Espelho meu, espelho meu! Haverá algum livro melhor que eu?
Um livro tem uma identidade própria, tem sonhos: de ser lido, de ser gostado, de passear pela mente de quem o escolhe e ser ponte para outras proezas.
Mas como “viaja” um livro pelo nosso cérebro? Que impacto têm nas estruturas cerebrais e no funcionamento psíquico? Será que o livro está obsoleto ou, pelas suas características únicas, permite ativar lugares em nós que de outra forma permaneceriam adormecidos?

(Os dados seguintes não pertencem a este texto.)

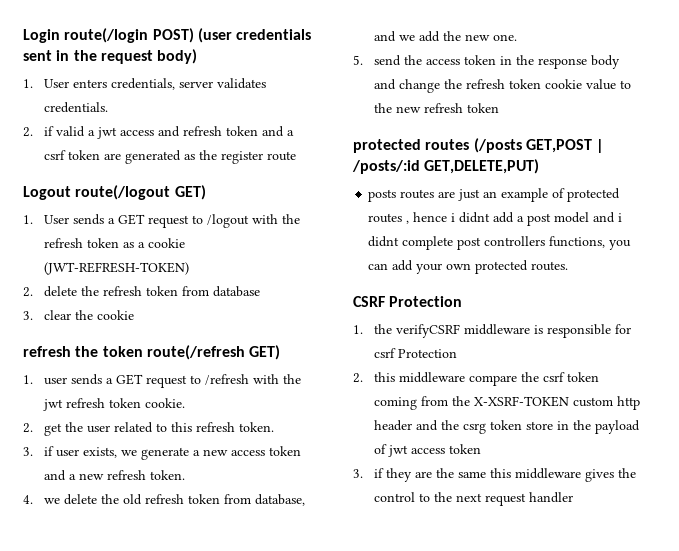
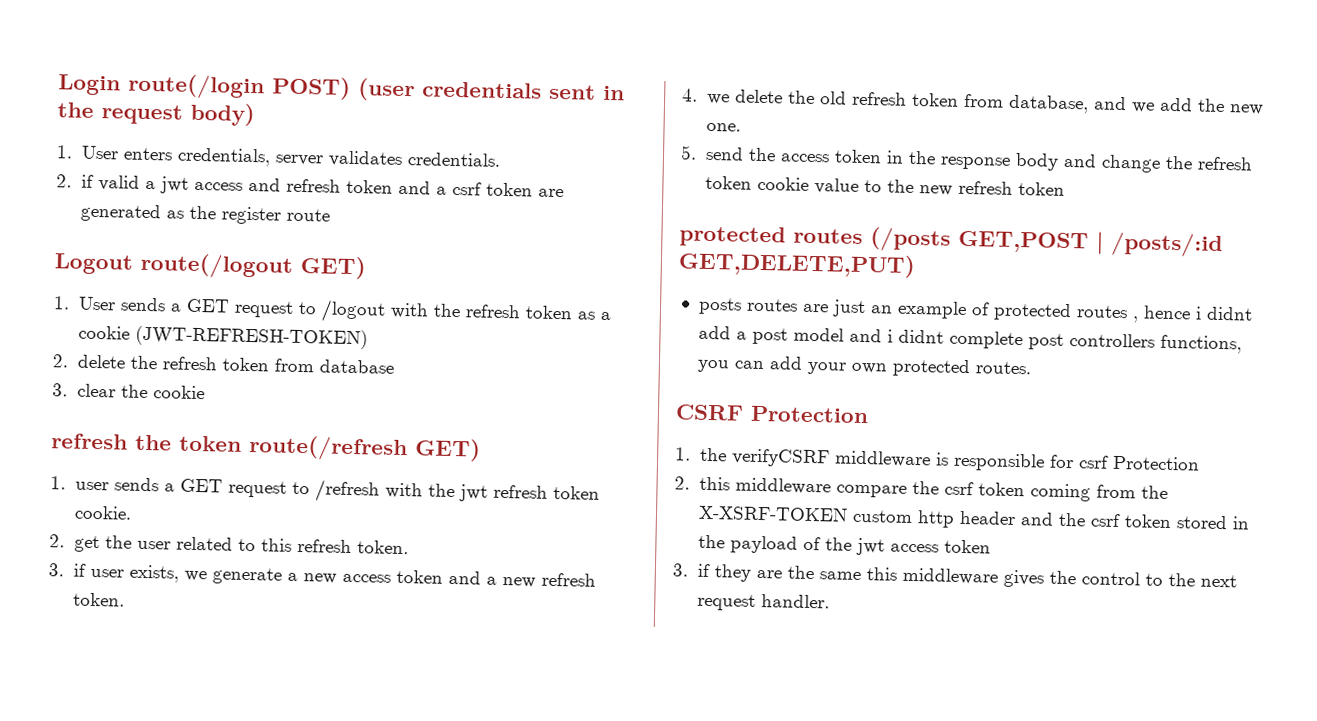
[462,420,553,434] csrg token store -> [1090,513,1229,530] csrf token stored
(387, 449) none -> [825,537,853,551] the
[528,492,573,503] handler -> [761,594,831,609] handler.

O livro tem a ousadia e o sortilégio de ativar inúmeras e complexas regiões cerebrais, anatomicamente distantes entre si e que a continuidade, inerente à história, permite depois ligar. Senão, vejamos!
As palavras são vistas pelos olhos e só depois reconhecidas e lidas pelo cérebro. Aí o seu significado vai ser interpretado pelo sistema ventral e o sistema posterior vai ligá-las entre si numa sequência coerente. Mais, cada palavra vai fazer emergir imagens dentro de nós, que nos são únicas porque se relacionam com a nossa própria história! Por exemplo, será que o capuchinho vermelho tem a mesma cor de cabelo, roupa ou fisionomia para cada de nós? Seguramente que não! A nossa experiência molda a forma como o livro vai ser projetado e sentido dentro de nós.
E todo o processo de leitura não seria possível sem um recurso cerebral complexo: a função simbólica! Esta permite-nos criar imagens, cenários, linguagens, interpretá-las e reinventá-las, na ausência dos objetos, pessoas e/ou acontecimentos. Tornar mentalmente presente o ausente ou o imaginado. Portanto, sem um funcionamento adequado da função simbólica não há leitura nem há livro!
Num caminho de complexidade crescente, a função simbólica permite um passo mais além da interpretação da leitura em imagens, possibilita também sentir o que estamos a ler. Pela ativação de estruturas ligadas à vivência do emocional, estruturas ligadas ao Sistema Límbico, o livro permite-nos vivenciar a tristeza, a zanga, o ciúme ou a paixão de uma forma que nos é real.
As áreas cerebrais superiores, nomeadamente regiões pré-frontais, responsáveis entre outras funções pela abstração e pela empatia vão permitir simultaneamente que, apesar de sabermos que a história não sendo concretamente a nossa vida, sentimo-la como tal. E essa é a magia do livro.
“O leitor encheu os olhos de lágrimas de repente.
e uma voz carinhosa sussurrou ao ouvido:
- Por que choras, se tudo nesse livro é mentira?
E ele respondeu:
- Eu sei, mas o que eu sinto é de verdade.”
Ángel González
E cada um, à sua maneira, é especial e “toca” e transforma a nossa mente!
Já agora, qual o livro que mais o/a tocou ou transformou?